Reaching out to immigrant communities during the pandemic and beyond
CATIE’s immigrant and newcomer hepatitis C program, funded by the Ontario Ministry of Health, has been working for more than a decade with communities across the province with higher prevalence of hepatitis C, to increase the uptake of testing and treatment, link them to care and reduce stigma.
We have produced hepatitis C information resources in 11 languages commonly spoken by immigrant communities in the province; and we work more closely with the four largest immigrant communities in Ontario ─ Chinese, Filipino, Pakistani and Punjabi ─ to increase knowledge on hepatitis C screening, testing, treatment and care.
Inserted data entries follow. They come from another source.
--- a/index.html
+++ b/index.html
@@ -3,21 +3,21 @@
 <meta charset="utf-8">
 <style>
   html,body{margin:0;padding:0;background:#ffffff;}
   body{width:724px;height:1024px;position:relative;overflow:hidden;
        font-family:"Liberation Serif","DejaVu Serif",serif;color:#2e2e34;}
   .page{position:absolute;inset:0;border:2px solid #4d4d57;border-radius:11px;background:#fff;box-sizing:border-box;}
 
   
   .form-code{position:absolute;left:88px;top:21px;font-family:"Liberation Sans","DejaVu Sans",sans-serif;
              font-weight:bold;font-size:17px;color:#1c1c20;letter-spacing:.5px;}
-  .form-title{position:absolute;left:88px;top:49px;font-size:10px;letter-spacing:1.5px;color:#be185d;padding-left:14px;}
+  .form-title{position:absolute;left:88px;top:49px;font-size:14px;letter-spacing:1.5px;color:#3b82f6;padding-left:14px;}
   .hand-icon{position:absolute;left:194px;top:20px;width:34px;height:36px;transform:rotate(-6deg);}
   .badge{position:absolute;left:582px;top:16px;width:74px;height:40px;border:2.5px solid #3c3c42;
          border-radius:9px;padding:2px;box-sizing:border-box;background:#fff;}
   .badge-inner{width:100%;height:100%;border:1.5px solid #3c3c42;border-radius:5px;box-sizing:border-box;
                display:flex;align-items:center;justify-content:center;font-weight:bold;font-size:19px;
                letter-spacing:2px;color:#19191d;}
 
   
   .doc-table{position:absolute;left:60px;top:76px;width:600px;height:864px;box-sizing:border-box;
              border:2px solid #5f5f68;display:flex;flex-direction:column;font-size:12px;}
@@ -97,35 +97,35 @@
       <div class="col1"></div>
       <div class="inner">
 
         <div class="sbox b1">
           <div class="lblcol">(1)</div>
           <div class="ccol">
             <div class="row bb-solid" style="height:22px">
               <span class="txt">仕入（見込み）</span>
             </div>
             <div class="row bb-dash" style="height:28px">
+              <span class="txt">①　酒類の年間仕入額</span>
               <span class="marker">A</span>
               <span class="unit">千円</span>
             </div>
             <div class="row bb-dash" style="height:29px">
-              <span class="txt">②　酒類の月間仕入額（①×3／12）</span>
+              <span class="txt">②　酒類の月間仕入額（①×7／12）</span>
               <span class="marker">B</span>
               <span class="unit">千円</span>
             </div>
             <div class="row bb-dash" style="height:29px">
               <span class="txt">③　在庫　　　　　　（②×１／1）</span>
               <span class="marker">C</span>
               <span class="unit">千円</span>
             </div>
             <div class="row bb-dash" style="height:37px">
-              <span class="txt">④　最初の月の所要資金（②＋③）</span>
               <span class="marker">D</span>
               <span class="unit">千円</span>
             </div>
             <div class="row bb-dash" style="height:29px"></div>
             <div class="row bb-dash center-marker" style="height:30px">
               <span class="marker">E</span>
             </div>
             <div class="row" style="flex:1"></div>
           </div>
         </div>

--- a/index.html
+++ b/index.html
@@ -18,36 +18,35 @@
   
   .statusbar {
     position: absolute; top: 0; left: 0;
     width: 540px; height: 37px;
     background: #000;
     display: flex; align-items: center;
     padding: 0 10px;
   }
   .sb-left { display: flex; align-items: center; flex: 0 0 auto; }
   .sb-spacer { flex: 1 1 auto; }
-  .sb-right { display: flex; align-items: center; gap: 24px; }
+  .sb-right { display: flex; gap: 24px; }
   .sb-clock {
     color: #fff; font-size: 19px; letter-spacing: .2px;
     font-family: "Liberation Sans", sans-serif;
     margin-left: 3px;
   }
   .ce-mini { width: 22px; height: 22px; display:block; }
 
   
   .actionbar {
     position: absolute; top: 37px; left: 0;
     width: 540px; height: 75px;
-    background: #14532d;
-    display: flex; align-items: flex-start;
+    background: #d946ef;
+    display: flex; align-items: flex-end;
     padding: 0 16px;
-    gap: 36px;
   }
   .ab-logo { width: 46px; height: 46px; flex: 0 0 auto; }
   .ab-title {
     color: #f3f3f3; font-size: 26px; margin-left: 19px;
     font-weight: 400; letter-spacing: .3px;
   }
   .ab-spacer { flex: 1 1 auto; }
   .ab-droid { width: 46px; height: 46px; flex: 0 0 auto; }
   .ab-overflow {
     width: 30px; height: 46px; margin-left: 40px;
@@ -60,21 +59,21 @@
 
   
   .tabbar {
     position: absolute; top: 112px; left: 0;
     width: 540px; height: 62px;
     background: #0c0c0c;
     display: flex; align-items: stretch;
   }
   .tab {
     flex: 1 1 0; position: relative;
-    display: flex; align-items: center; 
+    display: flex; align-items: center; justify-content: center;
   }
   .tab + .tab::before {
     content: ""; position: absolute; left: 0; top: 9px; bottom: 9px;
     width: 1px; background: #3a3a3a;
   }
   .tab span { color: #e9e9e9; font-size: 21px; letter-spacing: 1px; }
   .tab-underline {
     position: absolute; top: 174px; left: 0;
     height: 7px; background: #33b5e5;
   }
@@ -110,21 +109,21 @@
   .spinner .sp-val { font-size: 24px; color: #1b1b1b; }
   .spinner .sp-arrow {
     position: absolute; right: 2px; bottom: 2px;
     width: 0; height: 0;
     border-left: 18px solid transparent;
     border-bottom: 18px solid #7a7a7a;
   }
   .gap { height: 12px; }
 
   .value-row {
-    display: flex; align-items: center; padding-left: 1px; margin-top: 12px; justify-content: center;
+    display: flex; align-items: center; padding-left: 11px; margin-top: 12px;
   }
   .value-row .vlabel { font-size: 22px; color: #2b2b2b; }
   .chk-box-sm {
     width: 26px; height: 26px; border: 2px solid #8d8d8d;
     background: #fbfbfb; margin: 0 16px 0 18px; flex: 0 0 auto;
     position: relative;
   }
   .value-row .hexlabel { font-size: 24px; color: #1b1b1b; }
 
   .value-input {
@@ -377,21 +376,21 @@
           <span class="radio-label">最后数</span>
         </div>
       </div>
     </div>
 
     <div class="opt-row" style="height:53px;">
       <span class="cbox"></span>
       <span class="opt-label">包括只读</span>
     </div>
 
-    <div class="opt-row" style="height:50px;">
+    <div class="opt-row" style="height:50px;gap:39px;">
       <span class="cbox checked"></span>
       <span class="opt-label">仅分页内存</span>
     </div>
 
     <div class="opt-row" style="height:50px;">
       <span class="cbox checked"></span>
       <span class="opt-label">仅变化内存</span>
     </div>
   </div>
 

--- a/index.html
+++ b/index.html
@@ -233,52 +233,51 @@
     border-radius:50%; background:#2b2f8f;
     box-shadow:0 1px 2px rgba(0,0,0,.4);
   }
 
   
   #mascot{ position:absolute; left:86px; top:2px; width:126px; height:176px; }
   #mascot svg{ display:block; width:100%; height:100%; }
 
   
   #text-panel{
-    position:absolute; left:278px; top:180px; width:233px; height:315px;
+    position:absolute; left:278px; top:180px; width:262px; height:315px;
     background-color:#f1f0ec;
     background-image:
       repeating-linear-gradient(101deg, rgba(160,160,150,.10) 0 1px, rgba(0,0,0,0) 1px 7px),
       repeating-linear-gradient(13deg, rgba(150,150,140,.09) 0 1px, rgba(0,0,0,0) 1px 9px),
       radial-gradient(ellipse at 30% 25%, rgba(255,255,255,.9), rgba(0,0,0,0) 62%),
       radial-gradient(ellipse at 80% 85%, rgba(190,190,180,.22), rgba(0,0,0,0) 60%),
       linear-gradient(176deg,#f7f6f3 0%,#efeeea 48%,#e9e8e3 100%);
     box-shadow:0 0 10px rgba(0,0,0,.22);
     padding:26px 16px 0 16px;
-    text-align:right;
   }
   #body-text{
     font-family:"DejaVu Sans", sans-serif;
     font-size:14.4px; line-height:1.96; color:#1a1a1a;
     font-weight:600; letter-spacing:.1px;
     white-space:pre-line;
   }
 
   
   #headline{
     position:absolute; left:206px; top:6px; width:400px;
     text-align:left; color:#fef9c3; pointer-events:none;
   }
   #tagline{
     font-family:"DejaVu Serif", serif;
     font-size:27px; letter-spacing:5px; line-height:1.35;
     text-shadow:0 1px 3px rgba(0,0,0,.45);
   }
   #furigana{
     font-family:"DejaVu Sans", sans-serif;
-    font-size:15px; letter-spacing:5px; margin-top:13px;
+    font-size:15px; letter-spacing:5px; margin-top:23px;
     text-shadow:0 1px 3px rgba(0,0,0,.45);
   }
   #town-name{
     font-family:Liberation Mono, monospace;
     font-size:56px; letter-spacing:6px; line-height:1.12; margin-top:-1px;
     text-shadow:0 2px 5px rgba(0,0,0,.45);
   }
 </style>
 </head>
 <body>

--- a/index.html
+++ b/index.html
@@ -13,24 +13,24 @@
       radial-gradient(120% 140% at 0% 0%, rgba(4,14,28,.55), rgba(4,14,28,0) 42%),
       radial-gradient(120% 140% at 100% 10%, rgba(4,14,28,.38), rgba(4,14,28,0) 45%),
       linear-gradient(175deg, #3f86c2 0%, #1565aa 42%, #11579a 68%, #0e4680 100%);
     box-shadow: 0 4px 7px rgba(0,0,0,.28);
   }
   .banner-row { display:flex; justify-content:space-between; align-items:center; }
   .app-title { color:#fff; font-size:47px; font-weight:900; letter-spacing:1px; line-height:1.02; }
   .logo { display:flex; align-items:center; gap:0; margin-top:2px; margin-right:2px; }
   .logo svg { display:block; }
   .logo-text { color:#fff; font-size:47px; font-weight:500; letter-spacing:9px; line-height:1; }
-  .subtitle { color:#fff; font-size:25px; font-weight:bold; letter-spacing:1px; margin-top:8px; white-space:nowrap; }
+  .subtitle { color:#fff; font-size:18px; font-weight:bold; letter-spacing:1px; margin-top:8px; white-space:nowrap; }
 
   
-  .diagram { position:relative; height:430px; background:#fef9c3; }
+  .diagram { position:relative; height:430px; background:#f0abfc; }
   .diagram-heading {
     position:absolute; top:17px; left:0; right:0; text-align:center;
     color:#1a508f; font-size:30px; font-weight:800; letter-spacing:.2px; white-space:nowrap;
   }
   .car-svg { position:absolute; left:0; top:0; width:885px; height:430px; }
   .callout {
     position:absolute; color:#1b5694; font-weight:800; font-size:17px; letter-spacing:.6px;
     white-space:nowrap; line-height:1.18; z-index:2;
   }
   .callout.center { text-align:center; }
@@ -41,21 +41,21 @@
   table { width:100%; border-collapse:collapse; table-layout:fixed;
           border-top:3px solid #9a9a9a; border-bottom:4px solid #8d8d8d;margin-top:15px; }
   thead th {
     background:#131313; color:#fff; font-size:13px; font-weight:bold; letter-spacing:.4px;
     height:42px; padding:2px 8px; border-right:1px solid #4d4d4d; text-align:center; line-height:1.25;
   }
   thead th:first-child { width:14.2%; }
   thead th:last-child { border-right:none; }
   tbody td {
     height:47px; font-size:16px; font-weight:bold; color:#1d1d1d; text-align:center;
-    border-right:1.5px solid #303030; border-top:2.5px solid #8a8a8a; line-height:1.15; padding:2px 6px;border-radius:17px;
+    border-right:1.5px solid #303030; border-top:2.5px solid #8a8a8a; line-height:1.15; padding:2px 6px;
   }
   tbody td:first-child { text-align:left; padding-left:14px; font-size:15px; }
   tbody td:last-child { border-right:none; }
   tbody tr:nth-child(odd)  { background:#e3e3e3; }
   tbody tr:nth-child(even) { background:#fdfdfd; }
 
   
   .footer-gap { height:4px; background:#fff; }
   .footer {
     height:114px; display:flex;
Previously, most of this work was delivered through workshops and outreach tables at community events.
Challenges posed by the pandemic
For more than a decade, the program’s two-pronged community development and social marketing strategy had demonstrated success in reaching these diverse communities across Ontario. However, in early 2020, we were forced back to the drawing board.
COVID-19-related lockdowns and restrictions on public gatherings created challenges in maintaining in-person engagement and outreach. With reduced circulation of ethnic print media newspapers (generally distributed free-of-charge through neighbourhood supermarkets and grocery stores, which had fewer in-person customers, if any), we needed a new way to advertise to these communities.
Taking a new approach
Considering these factors as well as a general trend towards online engagement, our program decided to adopt a digital-first approach soon after the COVID-19 pandemic started. What do we mean by digital-first? Rather than developing resources for print or in person, and then developing an online version, we considered online engagement to be the primary communication mechanism and structured our strategies around this.
We had apprehensions about this approach. Do immigrant communities have equitable access to smart devices and high-speed Internet for the digital-first approach to be successful? Armed with promising data and taking a leap of faith, we started by consulting our program partners, mainly community-based organizations that understand their communities’ socio-economic and cultural dynamics. Many of them had already started offering various programs and services to their clients virtually. These consultations encouraged us that a digital-first approach could help us meet pandemic-related challenges and prepare for the expanded future needs of the program.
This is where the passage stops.